The defendants were shocked by the charge of treason; they had thought that they would be tried under “illegal departure abroad,” which carried a three-year sentence. The testament, which testified that they wished to leave for basically personal reasons and not political ones and that the attempt would have presented no danger except for themselves, was thus an embarrassment to the prosecution. Although Its existence was not denied in court, it could not be produced because it would have destroyed distortions and refuted important arguments in the prosecution’s case. The prosecutor simply dismissed the testament as a “slanderous anti-Soviet document” without referring to its contents.

The defence challenged the official version of the case. For example, how legally could the defendants have hijacked a cancelled flight? Were they stealing a plane to keep it or borrowing it to return it later? Quite obviously, the authorities paid little attention to the legal subtleties. Their main concern was the impression the trial would make inside the USSR and particularly on its Jewish population. For outside consumption they paradoxically tried to dilute the Jewish aspect of the case and to concentrate instead on its “criminal” nature.

Death sentences were passed on Kuznetsov and Dymshitz. Mendelevich, Fedorov and Muzhenko received fifteen years. Knokh thirteen, and Altman twelve. Silva Zalmanson was sentenced to ten years in the camps, as was Boris Penson. Her brother, Israel, got eight years. Only Mendel Bodnya escaped with the relatively light sentence of four years.

On hearing the death sentences, those in the audience who had been selected to attend by the KGB began to clap. Stunned relatives, angered by these sounds, shouted at them. “Why applaud death?” The answer came back: “Serves them right.”

The relatives of the accused then began to shout their pleas of reassurance to the accused. Penson’s mother called out “Children. well be waiting for you – we shall all be in Israel.” Mendelevich’s father shouted, “Israel is with you! Our people are with your This soon developed into a cacophony of impassioned cries and defiant slogans “Am Yisrael chai – the Jewish people lives – together we shall build our homeland.” Then someone began to recite the Shema. Other relatives joined in, then the prisoners, too.

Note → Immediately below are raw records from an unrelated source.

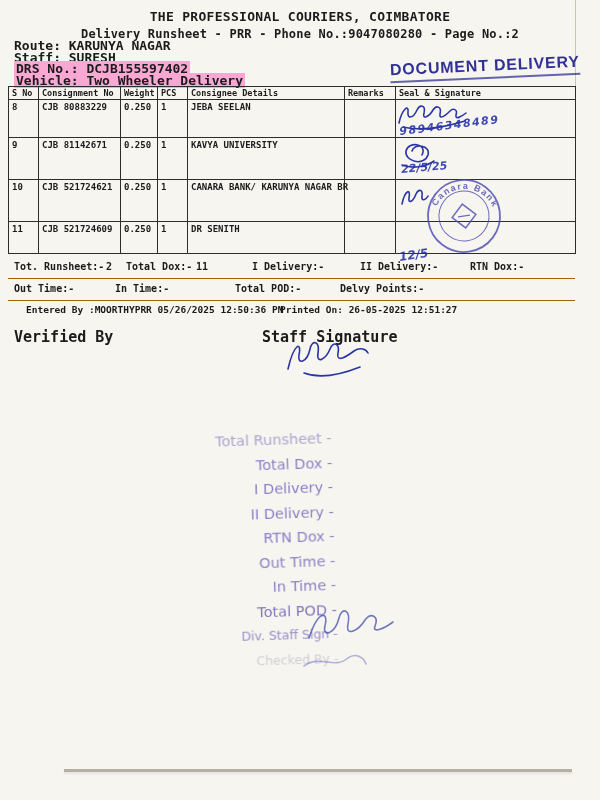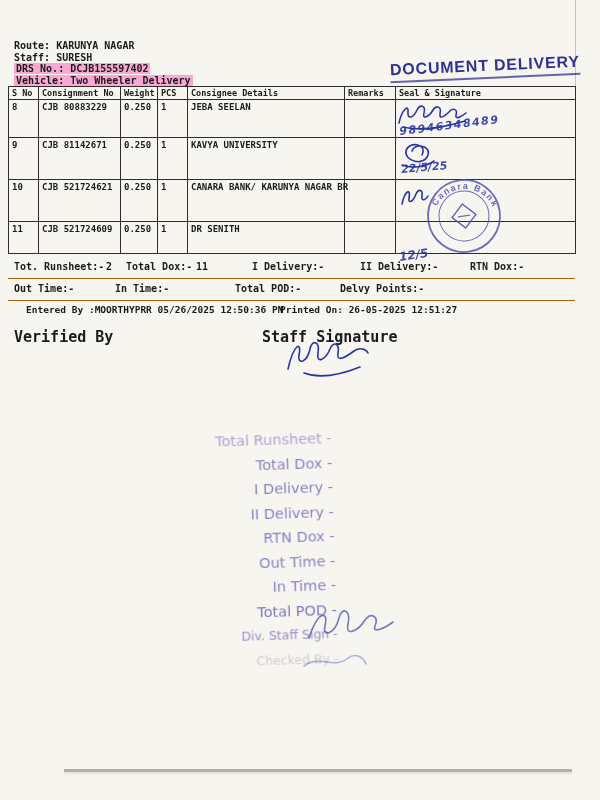--- a/index.html
+++ b/index.html
@@ -3,21 +3,21 @@
 <meta charset="utf-8">
 <style>
   * { box-sizing: border-box; margin: 0; padding: 0; }
   body { background: #e9e7e1; font-family: "DejaVu Sans Mono", monospace; }
   .page { position: relative; width: 600px; height: 800px; background: #f7f5ef; color: #1b1b1b; overflow: hidden; margin: 0 auto; }
 
   .hdr { position: absolute; top: 9px; left: 0; width: 100%; text-align: center; }
   .company { font-size: 13px; font-weight: 700; letter-spacing: .3px; }
   .subtitle { font-size: 12px; font-weight: 700; margin-top: 3px; letter-spacing: .2px; }
 
-  .info-left  { position: absolute; top: 40px; left: 14px;  font-size: 10px; font-weight: 700; line-height: 11.5px; white-space: nowrap; }
+  .info-left  { position: absolute; top: 40px; left: 14px;  font-size: 13px; font-weight: 700; line-height: 11.5px; white-space: nowrap; }
   .info-right { position: absolute; top: 41px; left: 358px; font-size: 9.5px; font-weight: 700; line-height: 12.5px; white-space: nowrap; }
   .hl { background: #f9a8d4; padding: 0 2px; }
 
   .doc-stamp { position: absolute; top: 57px; left: 390px; font-family: "Liberation Sans", sans-serif;
     font-size: 16px; font-weight: 700; letter-spacing: .8px; color: #23238f; transform: rotate(-2.5deg);
     border-bottom: 2px solid rgba(35,35,143,.75); padding-bottom: 2px; opacity: .93; white-space: nowrap; }
 
   table.rs { position: absolute; top: 86px; left: 8px; width: 567px; border-collapse: collapse; table-layout: fixed;
     font-size: 9px; font-weight: 700; }
   table.rs th, table.rs td { border: 1px solid #2e2d2a; padding: 2px 3px; text-align: left; vertical-align: top; white-space: nowrap; overflow: visible; }
@@ -69,20 +69,24 @@
     box-shadow: 0 2px 2px rgba(0,0,0,.08); }
   .edge-right { position: absolute; top: 0; left: 575px; width: 1px; height: 86px; background: #c6c3b8; }
 </style>
 </head>
 <body>
 
 <div class="page">
 
   <div class="edge-right"></div>
 
+  <div class="hdr">
+    <div class="company">THE PROFESSIONAL COURIERS, COIMBATORE</div>
+    <div class="subtitle">Delivery Runsheet - PRR - Phone No.:9047080280 - Page No.:2</div>
+  </div>
 
   <div class="info-left">
     <div><span>Route:</span> <span>KARUNYA NAGAR</span></div>
     <div><span>Staff:</span> <span>SURESH</span></div>
     <div><span class="hl"><span>DRS No.:</span> <span>DCJB155597402</span></span></div>
     <div><span class="hl"><span>Vehicle:</span> <span>Two Wheeler Delivery</span></span></div>
   </div>
 
 
   <div class="doc-stamp">DOCUMENT DELIVERY</div>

The demonstration lasted seven minutes. Room number 58 of the Leningrad city court was emptied. The first Leningrad trial was over.

Pressure inside and outside the USSR forced the reprieve of the death sentences and a slight reduction of the savage terms meted out.

Throughout the long years of suffering in the strict regime labour camps at Potma and Perm and in Vladimir prison, the Leningrad prisoners did not forget Zion. Watered-down cabbage soup, prison hospital and anti-Semitic guards became their lifestyle. A letter from relatives and friends with news of Israel was their delight. Petitions, hunger strikes and solitary confinement formed their existence.

Last year, the long-term prisoners were unexpectedly released to pick up the pieces of their shattered lives and to be suddenly greeted as heroes of the Jewish people. Iosif Mendelevich, perhaps as the price for his uncompromising Orthodoxy in the most difficult of conditions, was not released. Mendelevich, Fedorov and Muzhenko are the last of the Leningrad prisoners.

In 1970, on the eve of .the attempt, Mendelevich espoused sentiments which are as true today as they were then:

Jews of the world! It is your holy duty to struggle for the freedom of your brothers in the Soviet Union. You should understand that the destiny of the Russian Jews depends on you: whether they will continue to survive or to perish. We are strongly envious of your freedom and all the privileges of a free life which have become commonplace for you. We call on you to use it to the full so that you can protect our rights as well. And until, we are free, you have to rebuild our Jewish homeland and replace us in the country where we all strongly wish to be.